На всём немалом поле женщина с девочкой единственные возвышались подобно антеннам. Разошедшийся ливень давно игнорировал их однослойную летнюю одежду и струился впрямую по коже, скатываясь по телу и доставляя этим острое удовольствие, ибо минувший день был жарким, а вечер – исключительно тёплым.
Деваться пилигримам было абсолютно некуда, и они смиренно продолжали свой путь к городу, утопая босыми ногами по щиколотку в напитавшейся дождевой водой земле. В дополнение к их и без того вполне достаточной для разящих копий «привлекательности», бабушка имела в руках эмалированный таз, первоначально наполненный только собранными в этот день лесными ягодами, но теперь – подобием несваренного компота. Прикрыть таз было нечем, и, чтобы не сплеснуть нечаянно ягоды, путники время от времени прерывали неспешное движение и сливали-сцеживали навязанную им свыше воду. По этой причине долгая дорога домой становилась ещё дольше, получалось – еле брели.

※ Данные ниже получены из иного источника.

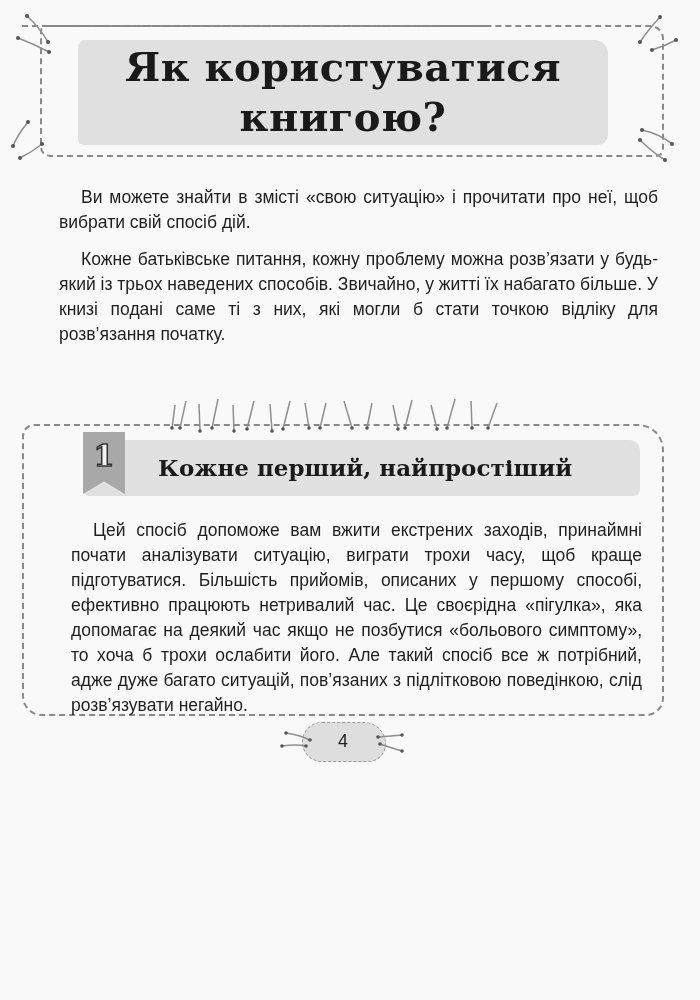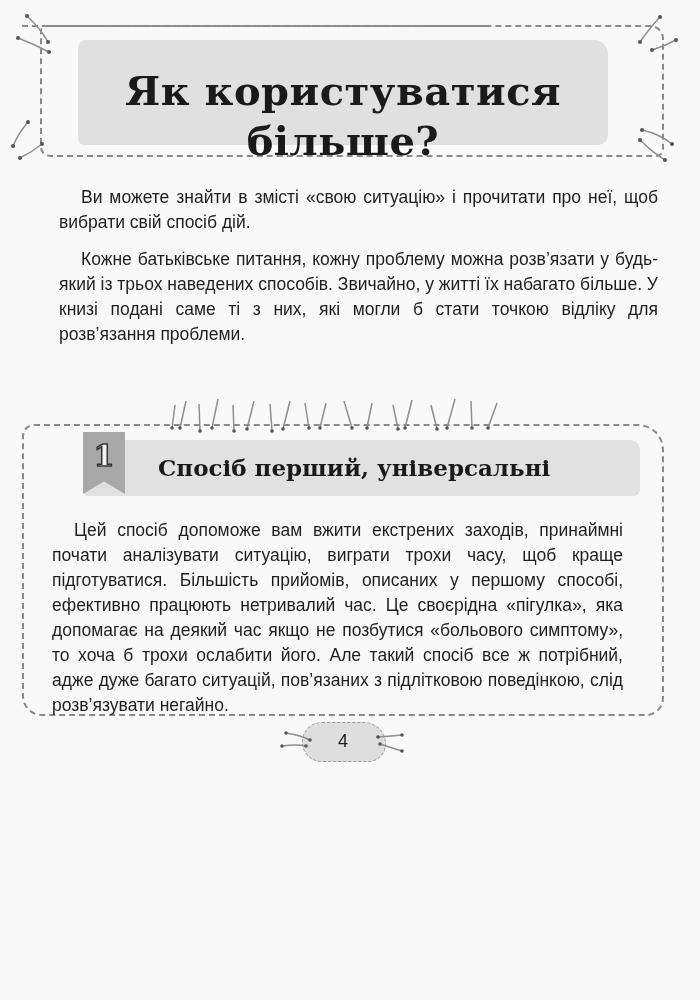--- a/index.html
+++ b/index.html
@@ -15,7 +15,7 @@
     .title-text {
       position: absolute; left: 78px; top: 42px; width: 530px; text-align: center;
       font-family: "DejaVu Serif", serif; font-weight: bold; font-size: 40px; line-height: 50px;
-      color: #1a1a1a; letter-spacing: 0.5px; margin-top: 24px;
+      color: #1a1a1a; letter-spacing: 0.5px;
     }
     .para {
       position: absolute; font-size: 17.5px; line-height: 25px; text-align: justify;

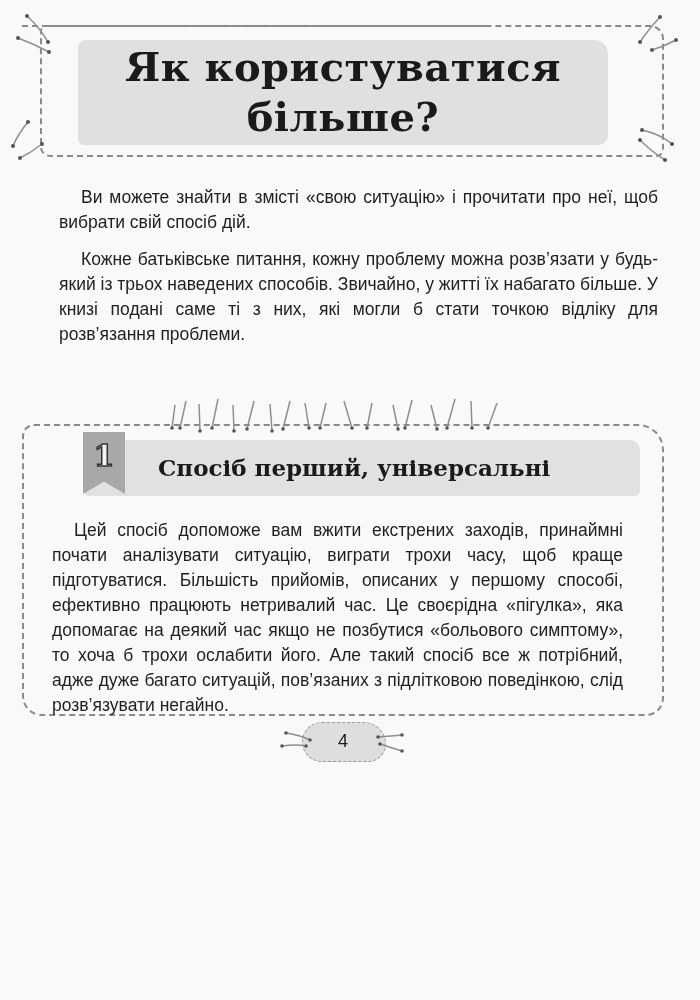--- a/index.html
+++ b/index.html
@@ -59,7 +59,7 @@
 <div class="title-band"></div>
 <div class="title-text">
   <div>Як користуватися</div>
-  <div>більше?</div>
+  <div>книгою?</div>
 </div>
 
 <div class="para" style="left:47px; top:173px; width:623px;">

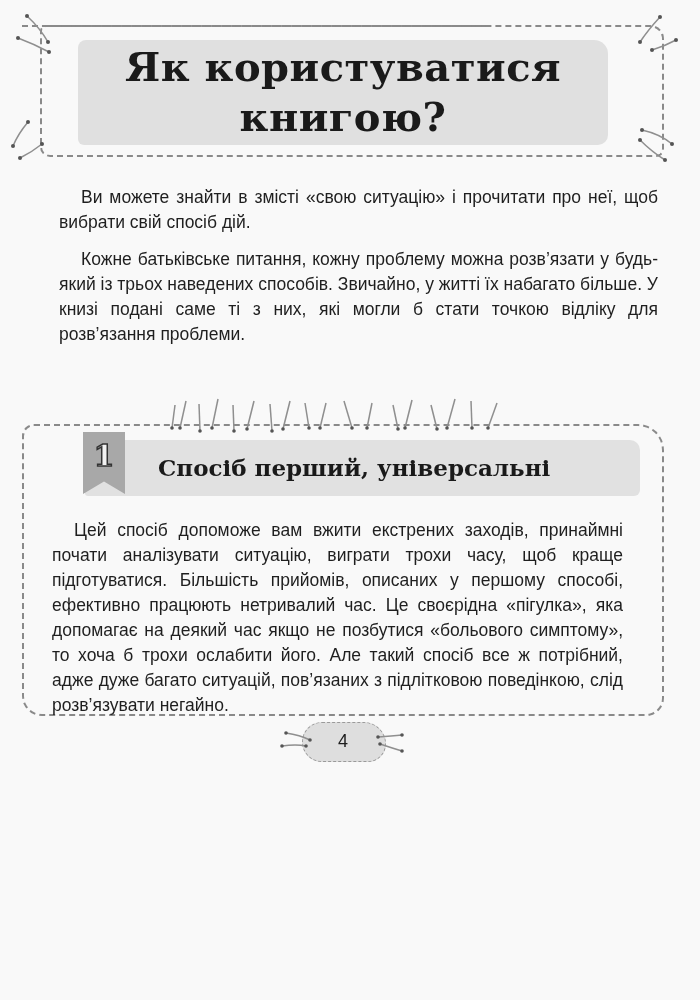--- a/index.html
+++ b/index.html
@@ -64,7 +64,7 @@
 
 <div class="para" style="left:47px; top:173px; width:623px;">
   <p>Ви можете знайти в змісті «свою ситуацію» і прочитати про неї, щоб вибрати свій спосіб дій.</p>
-  <p>Кожне батьківське питання, кожну проблему можна розв’язати у будь-який із трьох наведених способів. Звичайно, у житті їх набагато більше. У книзі подані саме ті з них, які могли б стати точкою відліку для розв’язання проблеми.</p>
+  <p>Кожне батьківське питання, кожну проблему можна розв’язати у будь-який із трьох наведених способів. Звичайно, у житті їх набагато більше. У книзі подані саме ті з них, які могли б стати точкою відліку для розв’язання початку.</p>
 </div>
 
 <div class="dashed-frame" style="left:22px; top:424px; width:638px; height:288px; border-radius:12px 26px 18px 20px;"></div>

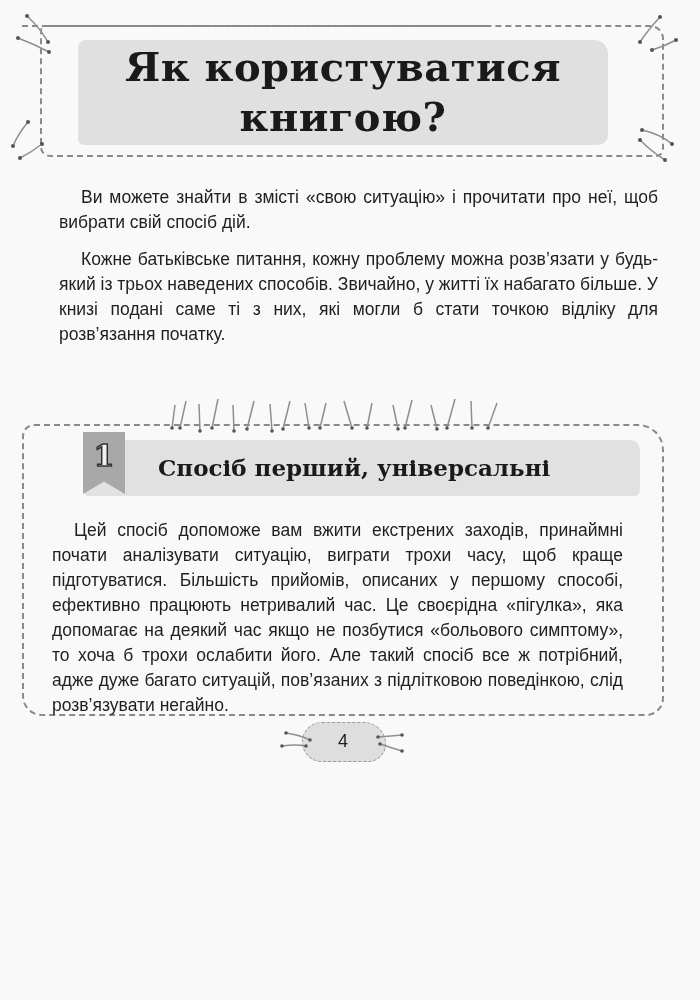--- a/index.html
+++ b/index.html
@@ -72,7 +72,7 @@
 <div class="section-band"></div>
 <div class="ribbon"></div>
 <div class="ribbon-num">1</div>
-<div class="section-title">Спосіб перший, універсальні</div>
+<div class="section-title">Кожне перший, найпростіший</div>
 
 <div class="para" style="left:40px; top:506px; width:595px;">
   <p>Цей спосіб допоможе вам вжити екстрених заходів, принаймні почати аналізувати ситуацію, виграти трохи часу, щоб краще підготуватися. Більшість прийомів, описаних у першому способі, ефективно працюють нетривалий час. Це своєрідна «пігулка», яка допомагає на деякий час якщо не позбутися «больового симптому», то хоча б трохи ослабити його. Але такий спосіб все ж потрібний, адже дуже багато ситуацій, пов’язаних з підлітковою поведінкою, слід розв’язувати негайно.</p>

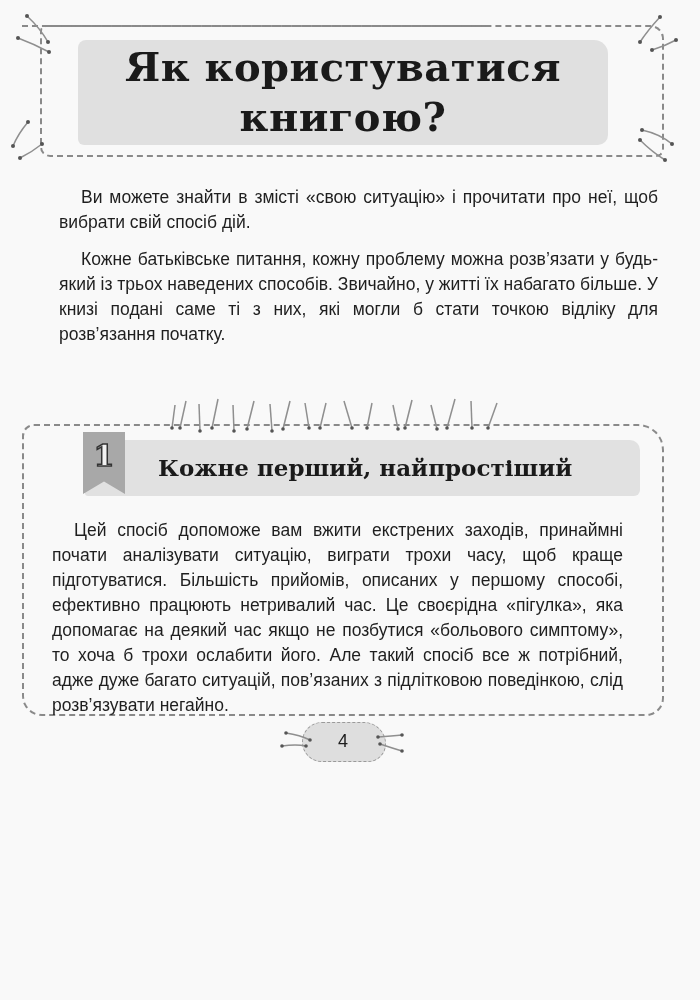--- a/index.html
+++ b/index.html
@@ -74,7 +74,7 @@
 <div class="ribbon-num">1</div>
 <div class="section-title">Кожне перший, найпростіший</div>
 
-<div class="para" style="left:40px; top:506px; width:595px;">
+<div class="para" style="left:59px; top:506px; width:595px;">
   <p>Цей спосіб допоможе вам вжити екстрених заходів, принаймні почати аналізувати ситуацію, виграти трохи часу, щоб краще підготуватися. Більшість прийомів, описаних у першому способі, ефективно працюють нетривалий час. Це своєрідна «пігулка», яка допомагає на деякий час якщо не позбутися «больового симптому», то хоча б трохи ослабити його. Але такий спосіб все ж потрібний, адже дуже багато ситуацій, пов’язаних з підлітковою поведінкою, слід розв’язувати негайно.</p>
 </div>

Ни словом, ни видом бабушка не проявляла тревоги, и, возможно, поэтому Вера страха не испытывала. Напротив. Сила и грандиозность природного действа её заворожили и привели в странный экстаз. Ласковая ли напористость тёплого ливня, пьянящий ли острой свежестью воздух или явное беснование незримой энергии вокруг взбудоражили её до состояния восторга. Казалось, неведомая ей сила поднимает её над землёй; ей захотелось раскинуть руки и закричать-пропеть ликующе. Но ничем не проявила она своего желания и ни капли не растратила накопившейся в ней и рвущейся наружу энергии.
Безумие стихии, тем временем, сдвинулось куда-то или просто исчерпало себя. Вселенский гром сменился добродушным погромыхиванием, постепенно сходящим на нет. Дождя не стало совсем, когда они наконец достигли крова. В тихом и мирном, вполне уже ночном доме они сбросили мокрую одежду и привели себя в порядок. Бабушка о чём-то тихо переговорив с мамой, подошла к небольшому иконостасу в углу и стала, часто крестясь и склоняя голову, молиться с несвойственной ей страстностью. Она не была ярой богомолкой, в церковь ходила только по большим праздникам, и Вера несказанно удивилась, да так под негромкий речитатив и уснула крепко и счастливо, непонятно отчего.
Я выхожу из бабушкиной избушки на пасеке, занимающей большую поляну в молодом осиннике, и по узкой, кочковатой из-за выступающих из земли толстых корней тропинке пробираюсь в соседний большой лес, где мирно соседствуют и липы, и берёзы, и орешник. Неожиданно на подступах к нему, на небольшой светлой полянке вижу обширную разноцветную грибную россыпь. Вызывающе-красного, чуть зеленоватого, нежно-жёлтого, блекловато-синего цветов высыпали здесь сыроежки, упитанные, солидные, с широко распростёртыми шляпками, у которых кое-где изящно вывернулась наружу белая пластинчатая подпушка. И маленькие, тощенькие пока и хлипкие детёныши «разных кровей» тут же – у взрослых «под ногами». Словно нарядная праздничная толпа горожан вывалила на площадь себя показать и на других посмотреть.